Hello all,
I'm trying to optimize my AD Sites and Services subnets, and I was curious if anyone knew if there was some kind of built-in functionality to monitor for authentications that have a source IP address that is outside the defined subnet range for a given site. Note that I'm not asking for authentications from a subnet with no defined site. What I am asking for is how to tell when an IP address in analready-defined subnet in a site authenticates against a Domain Controllerin another site.

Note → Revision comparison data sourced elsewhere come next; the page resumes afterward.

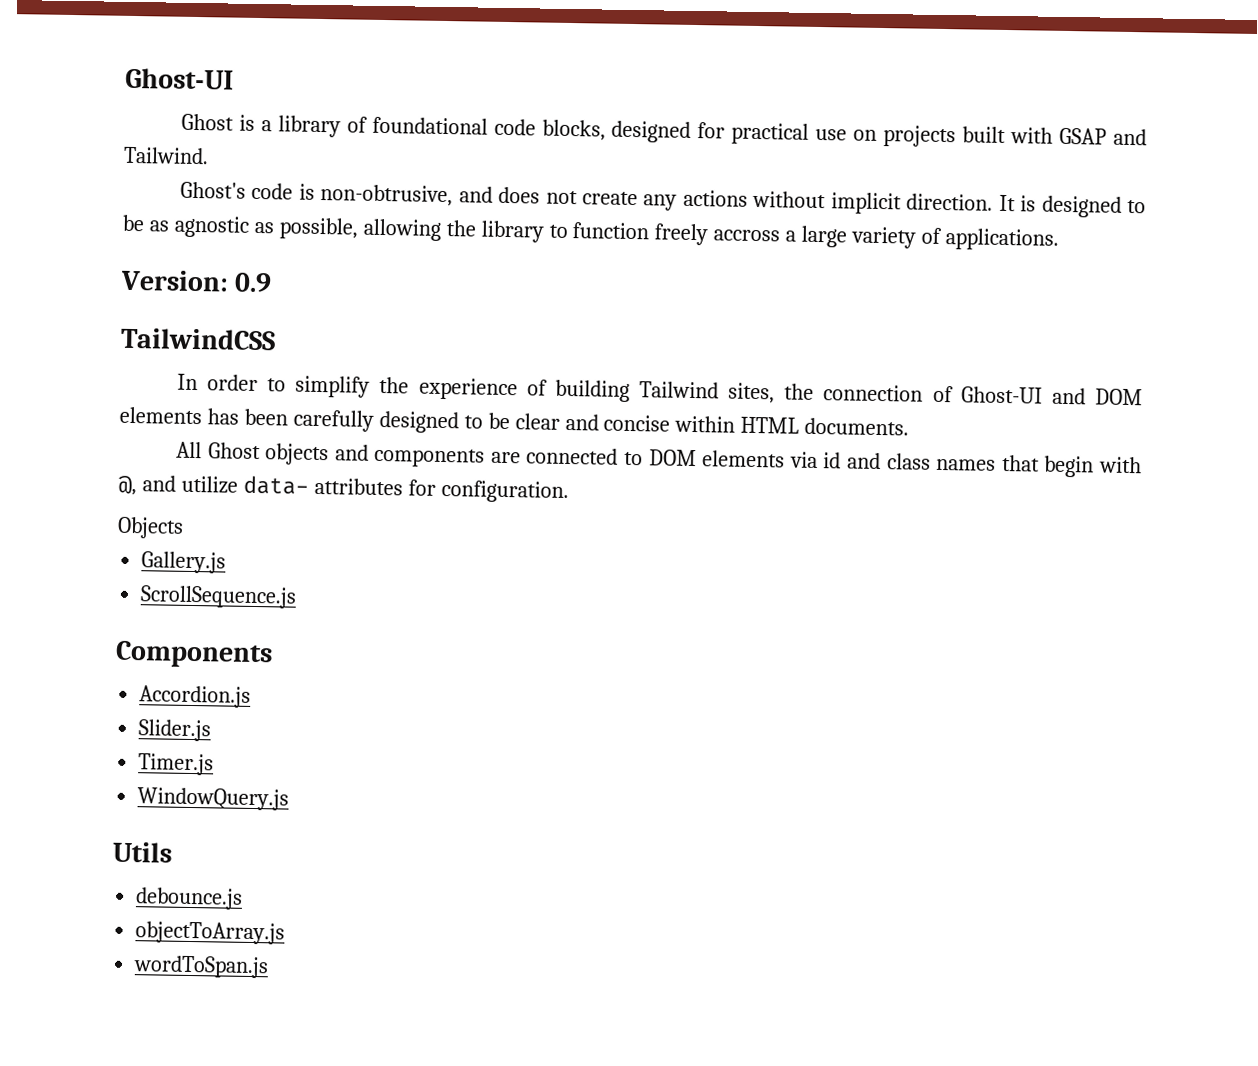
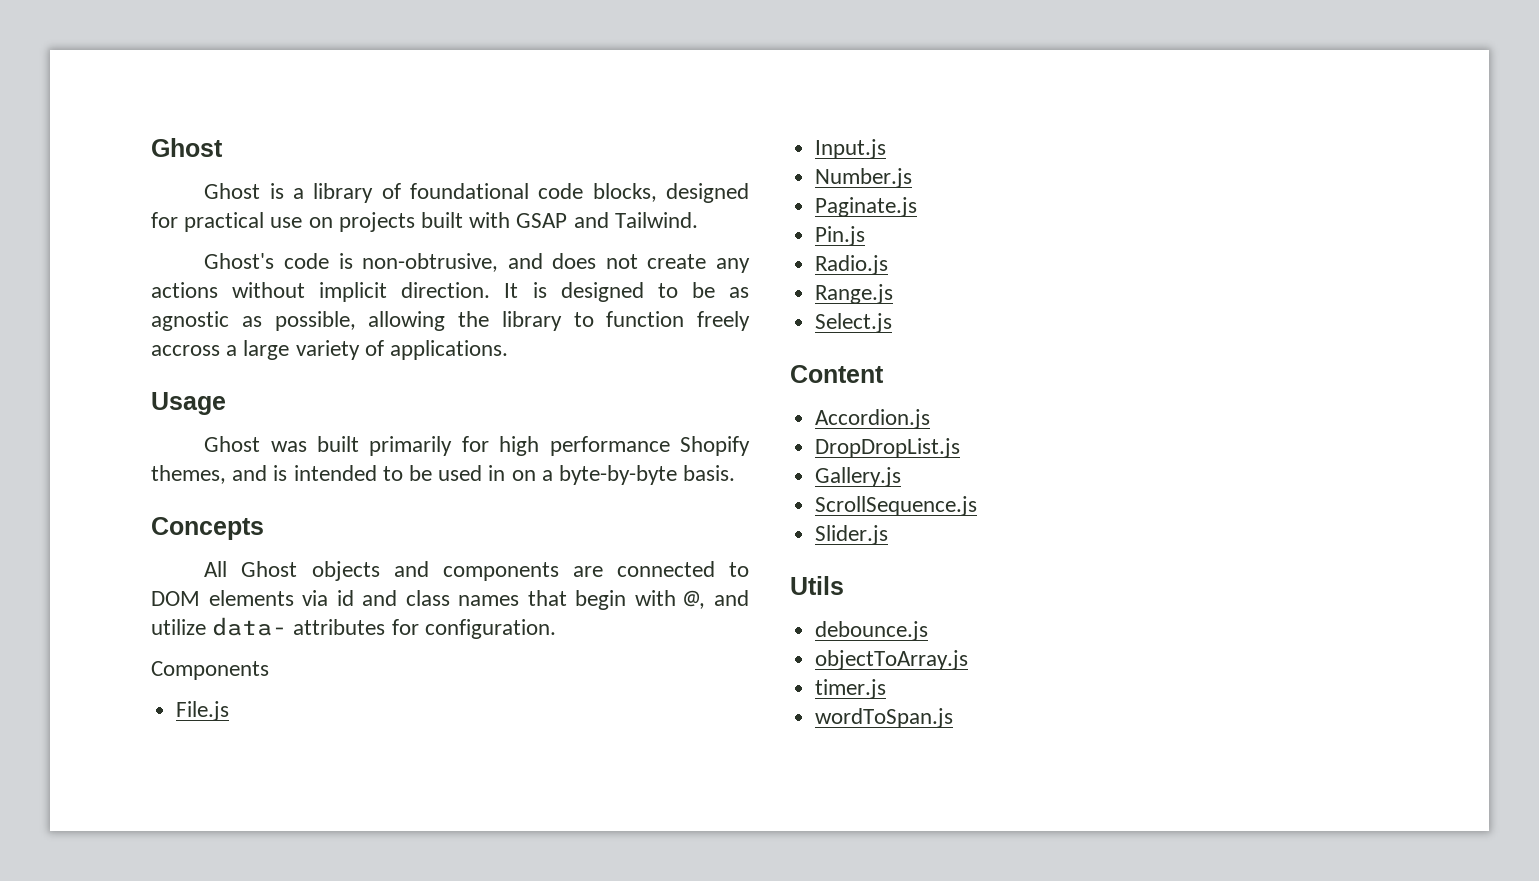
[125,67,234,90] Ghost-UI -> [151,138,223,157] Ghost
[120,269,273,293] [120,327,276,351] [176,373,1144,406] [119,406,910,436] Version: 0.9 // TailwindCSS // In order to simplify the experience of building Tailwind sites, the connection of Ghost-UI and DOM elements has been carefully designed to be clear and concise within HTML documents. -> [151,392,226,415] [204,436,750,456] [151,465,736,485] [151,517,264,540] Usage // Ghost was built primarily for high performance Shopify themes, and is intended to be used in on a byte-by-byte basis. // Concepts
[117,516,184,539] Objects -> [151,661,269,680] [176,701,230,721] [815,139,887,159] [815,168,913,188] [815,197,918,217] [815,226,866,246] [815,255,889,275] [815,284,894,304] [815,313,893,333] [790,365,884,383] [815,409,931,429] [815,438,961,458] Components // File.js // Input.js // Number.js // Paginate.js // Pin.js // Radio.js // Range.js // Select.js // Content // Accordion.js // DropDropList.js
[115,640,273,669] [139,685,252,708] // Components // Accordion.js -> (978, 506) none
[138,753,215,776] [137,787,290,811] // Timer.js // WindowQuery.js -> (889, 535) none
(286, 933) none -> [815,679,887,699] // timer.js

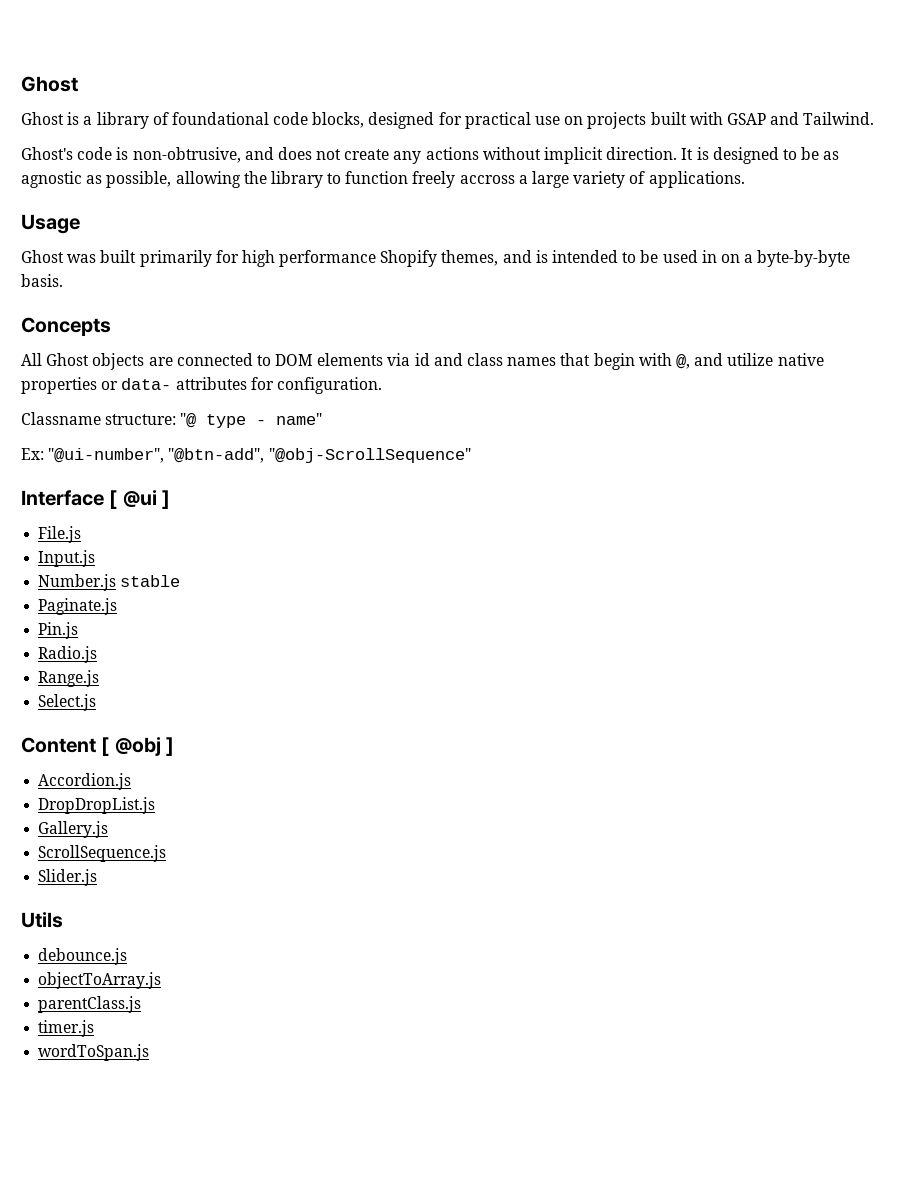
[393,561,559,581] and components -> (145, 361) none
(206, 627) none -> [777,353,824,366] [21,377,119,394] native properties or
[151,661,269,680] Components -> [21,412,323,428] [21,448,471,463] [21,490,171,509] Classname structure: "@ type - name" // Ex: "@ui-number", "@btn-add", "@obj-ScrollSequence" // Interface [ @ui ]
(913, 178) none -> [120,575,181,587] stable
(884, 374) none -> [101,737,175,756] [ @obj ]
(969, 660) none -> [38,996,142,1013] // parentClass.js

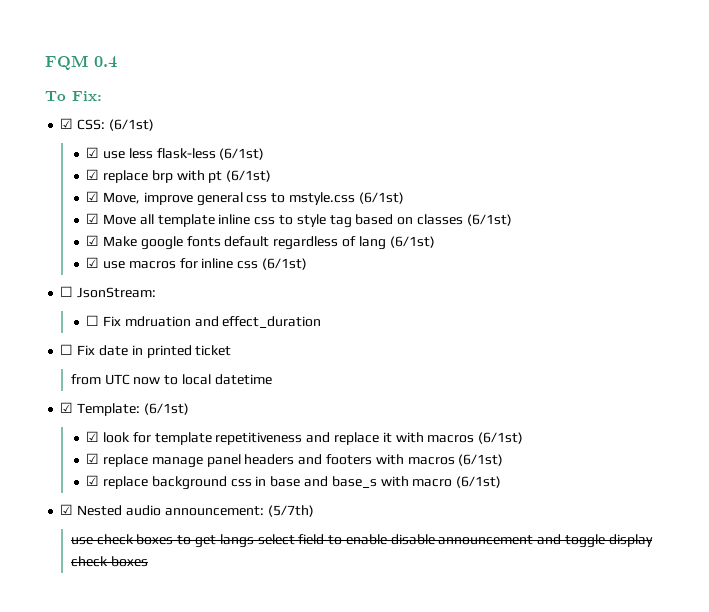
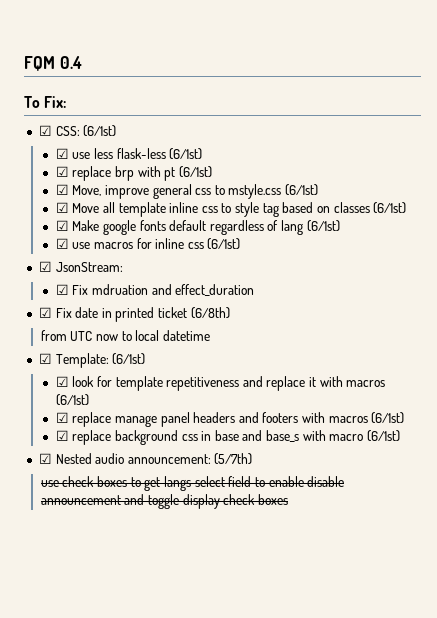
[60,286,74,297] ☐ -> [38,261,52,272] ☑
[86,315,100,326] ☐ -> [55,284,69,295] ☑
[60,344,74,355] ☐ -> [38,307,52,318] ☑
(232, 350) none -> [190,307,230,319] (6/8th)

Here is an example:
Consider a domain with 2 sites, Site 1 and Site 2.
Consider Workstation1 with IP address 1.1.1.1 which is located in Site 1 along with DC1. Let's also say that I have the Workstation1 IP address strictly defined in AD Sites and Services, e.g. 1.1.1.1/32 pointed to Site 1.
Consider a similar situation in Site 2, where Workstation2 has IP address 2.2.2.2 and is located in Site 2 along with DC2, and Workstation2 is strictly defined in AD Sites and Services, e.g. 2.2.2.2/32 pointed to Site 2.
Now of course, using DC Locator, Workstation1 and Workstation2 would always be assigned the local DC in their site (unless the link were down and Next Closest Site was used, but assume the links are up).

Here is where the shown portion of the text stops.